The Clerk’s Tale treats a large range of loosely feudal interrelationships, both on a social and private level. Initially, the central focus is on the lord, Walter, who consents to marry at the desire of his people (a sign of a good ruler is one who is concerned for the happiness of his subjects). He breaks with the strict traditions of his time and chooses a peasant girl for his bride, thus violating the social distinctions. He then violates humane standards by cruelly and needlessly testing his wife to prove her worthiness. What interests the Clerk as he tells his story of patient Griselda (judging from his asides to the pilgrims) is the contrast between Griselda’s almost superhuman and determined patience contrasted with Walter’s insufferable tests and his sad deficiency in that virtue of patience.
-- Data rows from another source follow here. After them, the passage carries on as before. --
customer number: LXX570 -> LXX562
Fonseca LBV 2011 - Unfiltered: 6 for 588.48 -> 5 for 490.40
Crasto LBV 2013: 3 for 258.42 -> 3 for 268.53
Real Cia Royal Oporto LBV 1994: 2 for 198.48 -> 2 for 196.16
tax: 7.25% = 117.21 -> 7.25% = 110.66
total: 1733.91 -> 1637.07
Griselda presents some problems for the modern reader. Can a peasant girl suddenly lifted from poverty and placed among the riches of the palace maintain her “sweet nobility”? Is it possible for a woman to possess this overwhelming patience and unquestioning obedience? Can a mother actually relinquish her innocent children without a single protest? Many modern readers consider Griselda a rather ridiculous creature and Chaucer’s portrait of this tender maiden one that taxes the imagination.

The character of Walter is a different matter. Having selected Griselda, Walter first asks the free consent of Griselda’s father; afterwards he asks the free consent of Griselda herself — a good beginning because Walter could have simply taken Griselda by any means. Nevertheless, Walter is arrogant, as well as selfish, spoiled, and wantonly cruel. He revels in his eccentric choices of Griselda as his queen and seems to take pleasure in being cruel to her. Chaucer coats this bitter pill by telling us that he is young, handsome, good-natured, and loved by his people.
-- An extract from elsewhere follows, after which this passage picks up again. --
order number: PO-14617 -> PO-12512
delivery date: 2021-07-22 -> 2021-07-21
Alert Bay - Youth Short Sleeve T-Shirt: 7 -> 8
The structure of this story, therefore, grows out of the nature of the two main characters. Walter seems to be as determined to be cruel and wanton in his testing of Griselda as Griselda is in being submissive to Walter’s perverted demands. Each then possesses a single quality, and these are seen pitted against each other. But because Griselda tolerates everything, she brings about a happy conclusion for both of them.

The word envoy carries two meanings: First, it is a diplomatic term used to infer subtlety and authority; thus, Chaucer instructs both husband and wife about proper marriage behavior. Second, in literature, envoy means a short, simple concluding stanza. While the envoy to The Clerk’s Tale could belong to the Clerk, most readers believe Chaucer himself is speaking out to us.
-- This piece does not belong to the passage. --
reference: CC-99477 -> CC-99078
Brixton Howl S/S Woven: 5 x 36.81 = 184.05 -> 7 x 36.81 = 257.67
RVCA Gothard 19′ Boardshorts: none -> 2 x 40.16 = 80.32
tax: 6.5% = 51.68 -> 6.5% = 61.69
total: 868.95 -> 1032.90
The use of the word Chichevache is itself a comment on the function of “patience” (“chiche”-thin and “vache”-cow). In an old French fable, there were two cows, Chichevache and Bicorne. Bicorne is very fat and contented because her diet consists of patient husbands, of which there are plenty. Poor Chichevache, on the other hand, is fed only patience wives, and because of the scarcity of patient wives, she is thin as a rail.

Glossary

Piedmont, Saluzzo, Apennines, Lombardy, Monte Viso scenes in and around north central Italy where Petrarch lived and wrote.

Bologna during Chaucer’s lifetime, one of the principal cultural centers, especially famed in medicine and science.

Job from the Old Testament, the Book of Job presents the story of the sufferings of Job, who never loses his “patience with God” for inflicting harsh punishment on an innocent person.